Inhoud
Alle luchtbewegingen hebben hun wortels in drukverschillen in de atmosfeer, drukgradiënten genaamd. Systematische verschillen in de landtemperatuur van de aarde beïnvloeden de luchtdruk en significante drukpatronen die in de loop van de tijd aanhouden worden drukbanden of windbanden genoemd. Windbanden zijn afhankelijk van temperatuur, dus temperatuurveranderingen kunnen de banden verplaatsen en ook windpatronen veranderen.
Zonne-energie
De hitte van de zon is het sterkst op de evenaar, waar zonnestralen intenser zijn. Dit betekent dat het land- en oceaanoppervlak in de buurt van de evenaar de neiging heeft warmer te zijn dan elders. Andere factoren leiden tot verschillen in oppervlaktetemperatuur, zoals de geografie van het land, en oceanen zijn meestal koeler en stabieler in temperatuur dan land. Het eindresultaat is dat er grote, systematische onevenwichtigheden in oppervlaktetemperaturen op aarde zijn naast kleinere, lokale.
Drukgradiënten
Oppervlaktetemperaturen beïnvloeden de temperatuur van de lucht erboven. Omdat hetere lucht minder dicht is, heeft het de neiging om op te stijgen, terwijl het omgekeerde geldt voor koele lucht - het is dichter en neigt te zinken. Stijgende warme lucht zorgt voor lage druk en zinkende koele lucht zorgt voor hoge druk. Het drukverschil tussen twee willekeurige punten in de atmosfeer wordt de drukgradiënt genoemd.
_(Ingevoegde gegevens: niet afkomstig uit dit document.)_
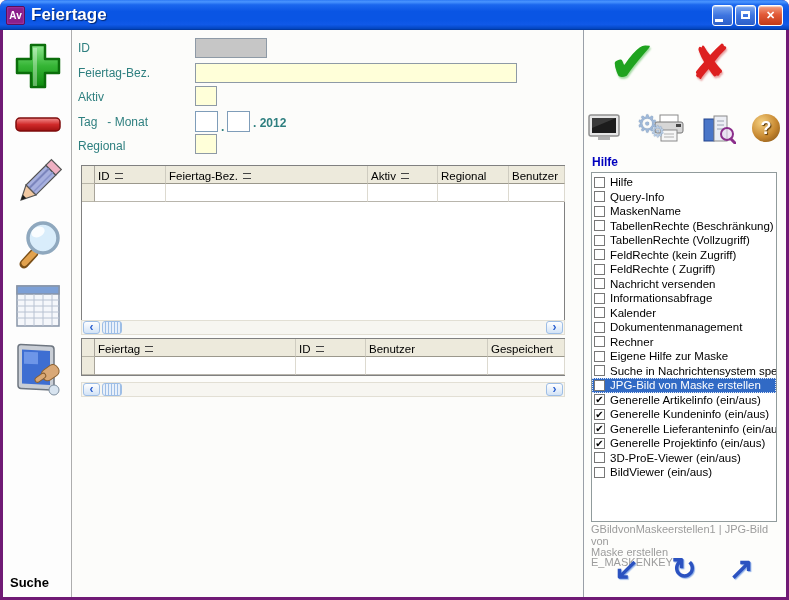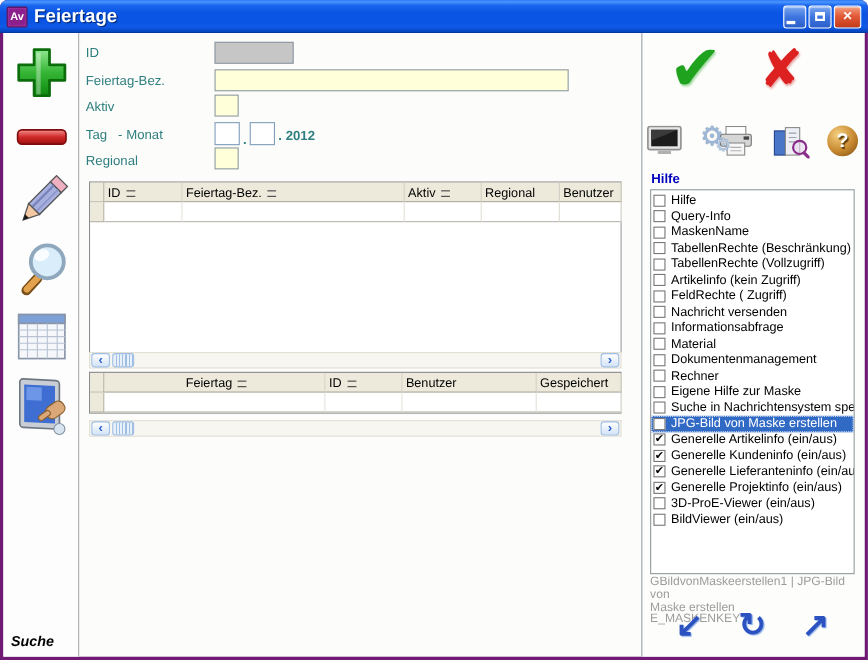"Artikelinfo (kein Zugriff)" span.hl-label { text: Artikelinfo -> FeldRechte }
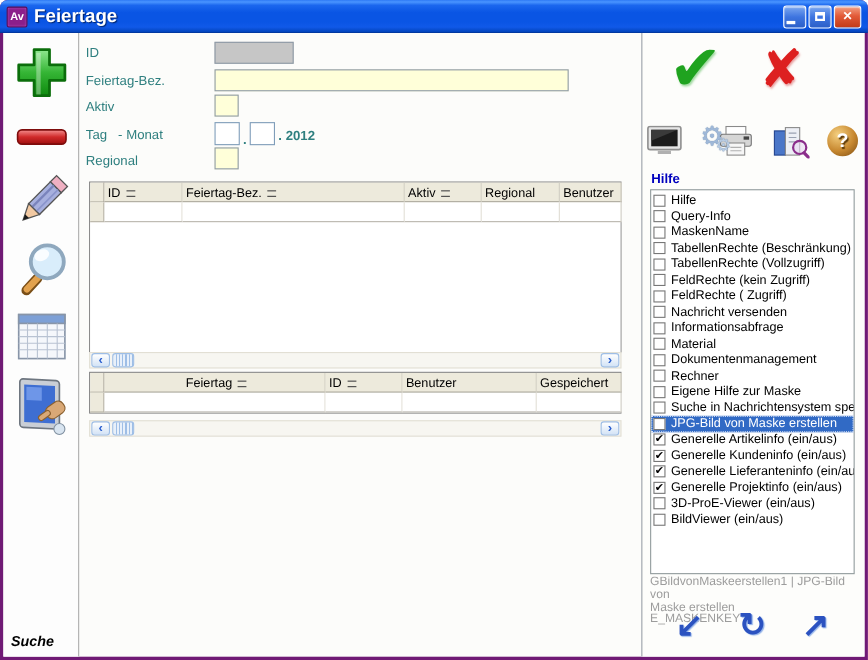"Material" span.hl-label { text: Material -> Kalender }
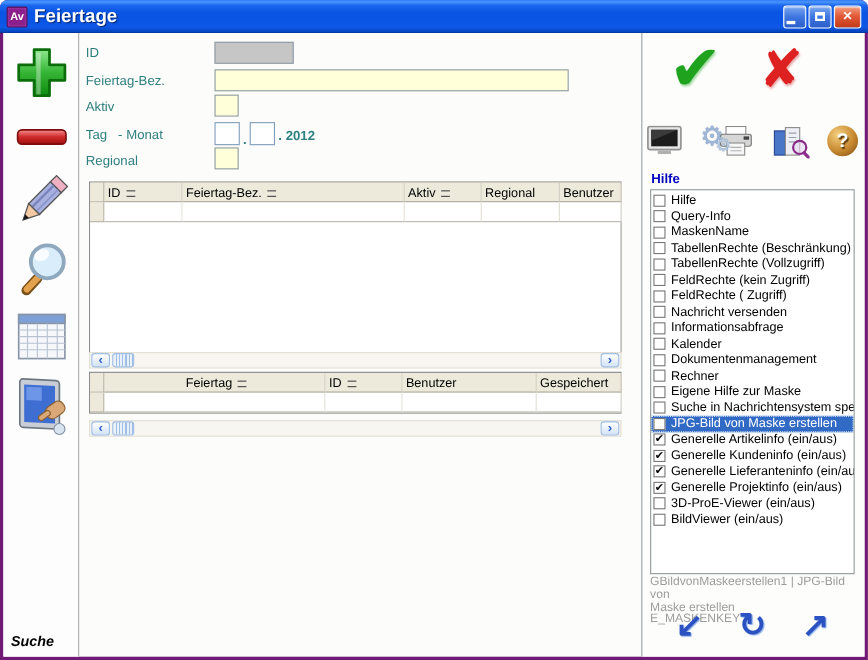"Feiertag" div.g-cell { justify-content: center -> none }
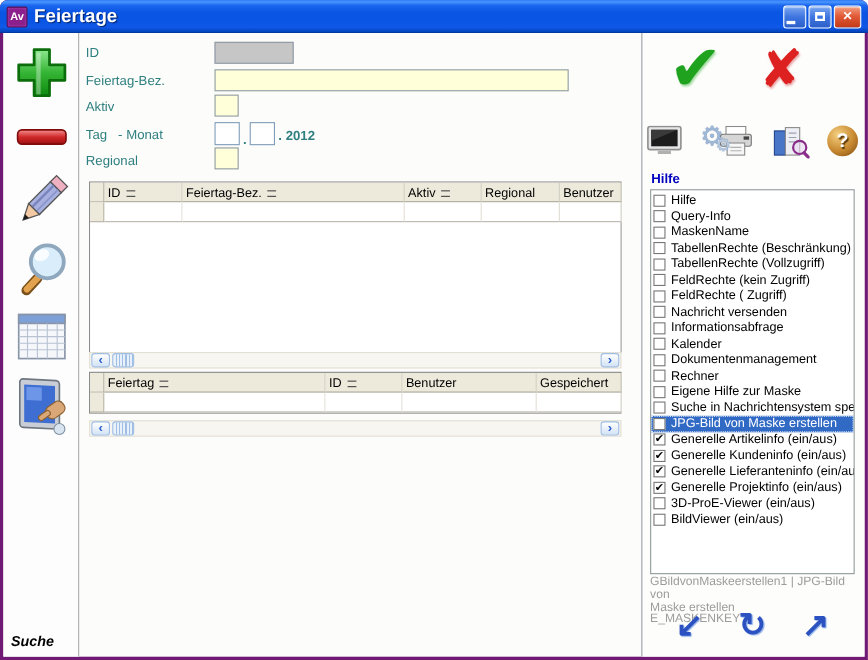"Suche" .sidebar { font-style: italic -> none }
Omdat lucht van hoge druk naar lage druk beweegt, creëren drukgradiënten wind door snelle luchtbewegingen te veroorzaken van van hoge naar lage druk.
Drukbanden
Sommige luchtbewegingen zijn het resultaat van de systematische drukgradiënten die voortvloeien uit veranderingen in de breedte van de aardoppervlaktetemperatuur. Een opmerkelijk voorbeeld is de Hadley Cell, een beweging van warme lucht uit de tropen die opstijgt, naar de polen stroomt en vervolgens koelt en zakt op ongeveer 30 graden ten noorden en ten zuiden van de evenaar. Deze beweging creëert riemen met lage druk in de tropen en hoge druk in de gematigde zone waar de lucht zinkt.
verplaatsing
Omdat zowel kleine winden als grotere drukbanden worden aangedreven door temperatuurverschillen, kunnen veranderingen in temperatuur aan de oppervlakte deze veranderen. ENSO-gebeurtenissen (zuidelijke oscillatie), zoals El Nino en La Nina, omvatten bijvoorbeeld ongebruikelijke veranderingen in de temperatuur van de oceaan die de sterkte van windgordels over de hele wereld kunnen vergroten of verkleinen. Evenzo, wanneer centra van lage druk of hoge druk door een gebied bewegen, kunnen ze de stroom van lokale wind veranderen en zelfs stormen veroorzaken. Tropische cyclonen komen uit lagedrukzones in de tropen en hun krachtige winden behoren tot de sterkste op de planeet.